### Description of the task
Copy every line below that has the word "dogniatająco" in it.

### Source information
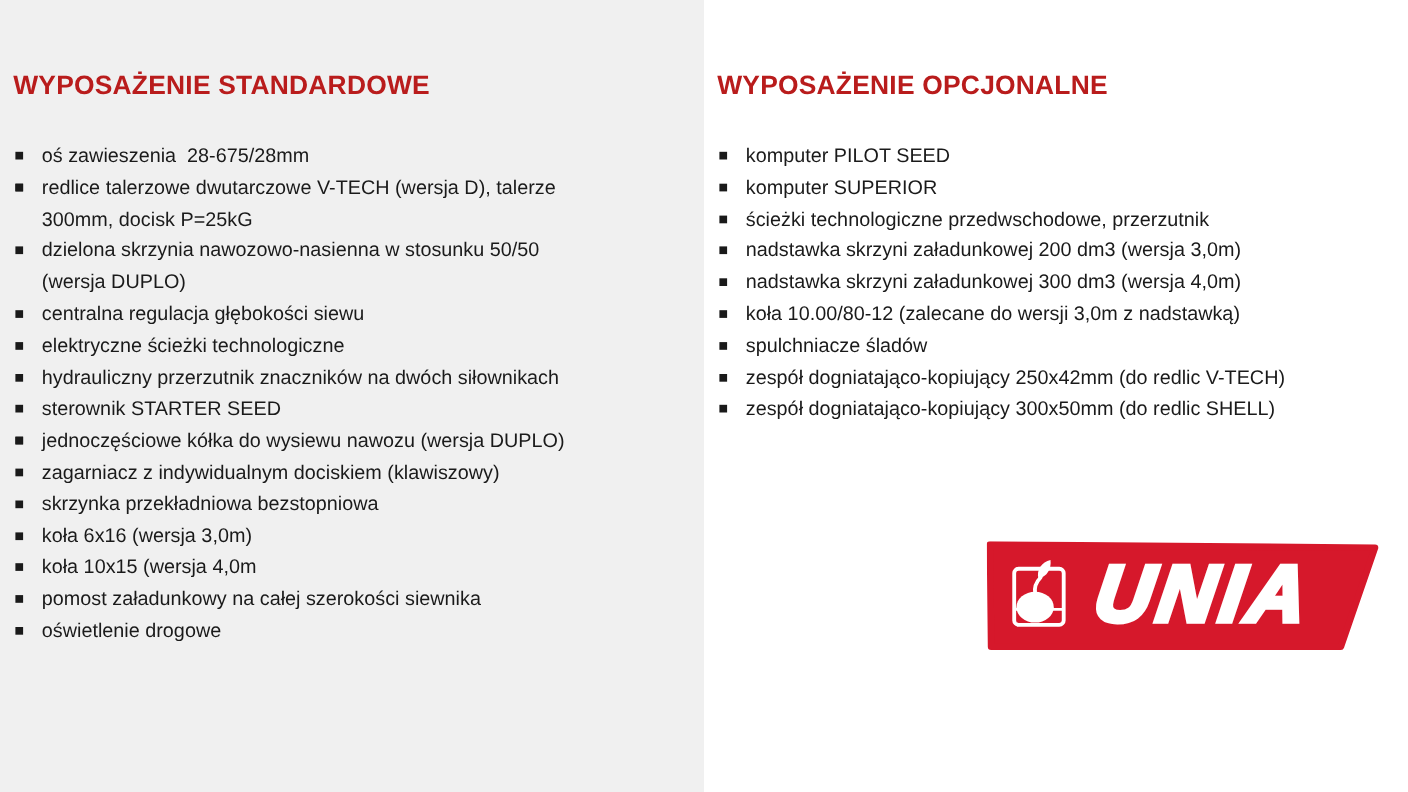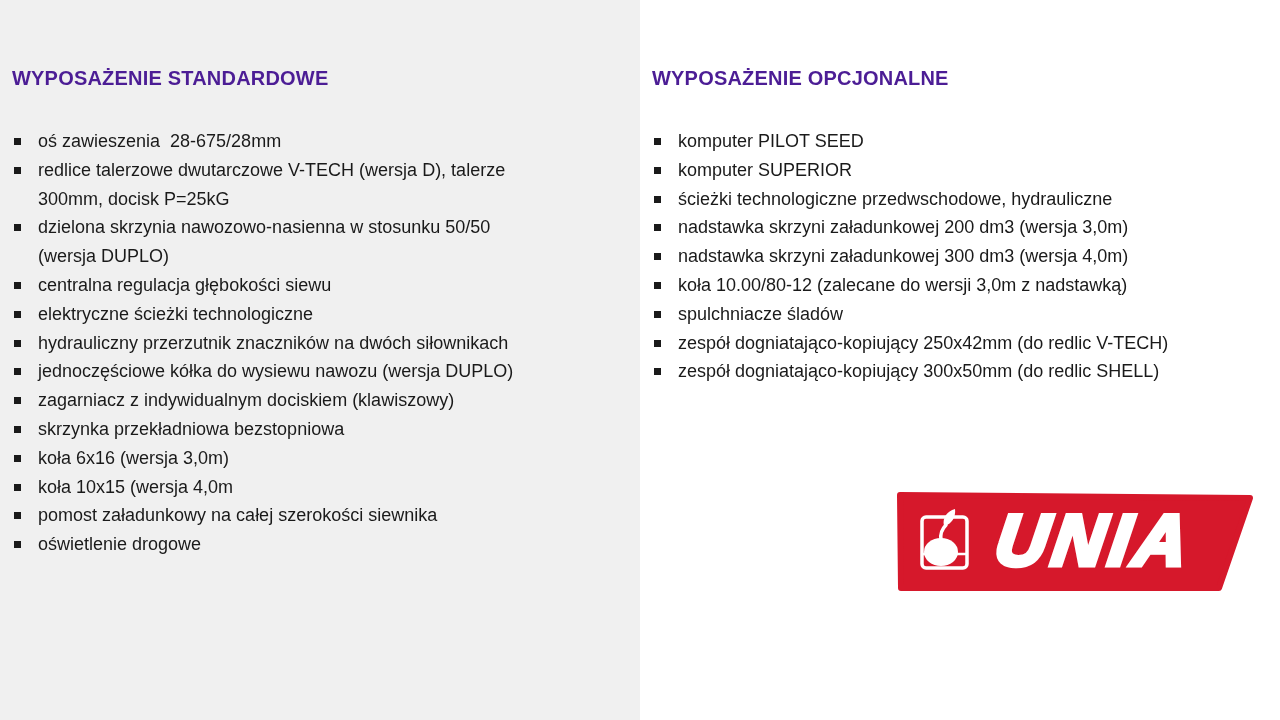--- a/index.html
+++ b/index.html
@@ -22,25 +22,25 @@
   }
   .panel-left {
     left: 0; width: 640px;
     background: #f0f0f0;
   }
   .panel-right {
     left: 640px; width: 640px;
     background: #ffffff;
   }
   .panel-title {
-    font-size: 20px;
+    font-size: 24px;
     line-height: 24px;
     font-weight: bold;
     letter-spacing: 0.2px;
-    color: #4c1d95;
+    color: #b91c1c;
   }
   ul.equip-list {
     list-style: none;
     margin-top: 37px;
     width: 606px;
   }
   ul.equip-list li {
     position: relative;
     padding-left: 26px;
     font-size: 18px;
@@ -73,37 +73,38 @@
     <ul class="equip-list">
       <li><span class="bullet"></span><span class="item-text">oś zawieszenia  28-675/28mm</span></li>
       <li><span class="bullet"></span></li>
       <li><span class="bullet"></span><span class="item-text">redlice talerzowe dwutarczowe V-TECH (wersja D), talerze
 300mm, docisk P=25kG</span></li>
       <li><span class="bullet"></span><span class="item-text">dzielona skrzynia nawozowo-nasienna w stosunku 50/50
 (wersja DUPLO)</span></li>
       <li><span class="bullet"></span><span class="item-text">centralna regulacja głębokości siewu</span></li>
       <li><span class="bullet"></span><span class="item-text">elektryczne ścieżki technologiczne</span></li>
       <li><span class="bullet"></span><span class="item-text">hydrauliczny przerzutnik znaczników na dwóch siłownikach</span></li>
+      <li><span class="bullet"></span><span class="item-text">sterownik STARTER SEED</span></li>
       <li><span class="bullet"></span></li>
       <li><span class="bullet"></span><span class="item-text">jednoczęściowe kółka do wysiewu nawozu (wersja DUPLO)</span></li>
       <li><span class="bullet"></span><span class="item-text">zagarniacz z indywidualnym dociskiem (klawiszowy)</span></li>
       <li><span class="bullet"></span><span class="item-text">skrzynka przekładniowa bezstopniowa</span></li>
       <li><span class="bullet"></span><span class="item-text">koła 6x16 (wersja 3,0m)</span></li>
       <li><span class="bullet"></span><span class="item-text">koła 10x15 (wersja 4,0m</span></li>
       <li><span class="bullet"></span><span class="item-text">pomost załadunkowy na całej szerokości siewnika</span></li>
       <li><span class="bullet"></span><span class="item-text">oświetlenie drogowe</span></li>
     </ul>
   </section>
 
   <section class="panel panel-right">
     <h2 class="panel-title">WYPOSAŻENIE OPCJONALNE</h2>
     <ul class="equip-list">
       <li><span class="bullet"></span><span class="item-text">komputer PILOT SEED</span></li>
       <li><span class="bullet"></span><span class="item-text">komputer SUPERIOR</span></li>
-      <li><span class="bullet"></span><span class="item-text">ścieżki technologiczne przedwschodowe, hydrauliczne</span></li>
+      <li><span class="bullet"></span><span class="item-text">ścieżki technologiczne przedwschodowe, przerzutnik</span></li>
       <li><span class="bullet"></span><span class="item-text">nadstawka skrzyni załadunkowej 200 dm3 (wersja 3,0m)</span></li>
       <li><span class="bullet"></span><span class="item-text">nadstawka skrzyni załadunkowej 300 dm3 (wersja 4,0m)</span></li>
       <li><span class="bullet"></span><span class="item-text">koła 10.00/80-12 (zalecane do wersji 3,0m z nadstawką)</span></li>
       <li><span class="bullet"></span><span class="item-text">spulchniacze śladów</span></li>
       <li><span class="bullet"></span><span class="item-text">zespół dogniatająco-kopiujący 250x42mm (do redlic V-TECH)</span></li>
       <li><span class="bullet"></span><span class="item-text">zespół dogniatająco-kopiujący 300x50mm (do redlic SHELL)</span></li>
     </ul>
   </section>
 
   <div class="logo-wrap">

### Solution to the problem
       <li><span class="bullet"></span><span class="item-text">zespół dogniatająco-kopiujący 250x42mm (do redlic V-TECH)</span></li>
       <li><span class="bullet"></span><span class="item-text">zespół dogniatająco-kopiujący 300x50mm (do redlic SHELL)</span></li>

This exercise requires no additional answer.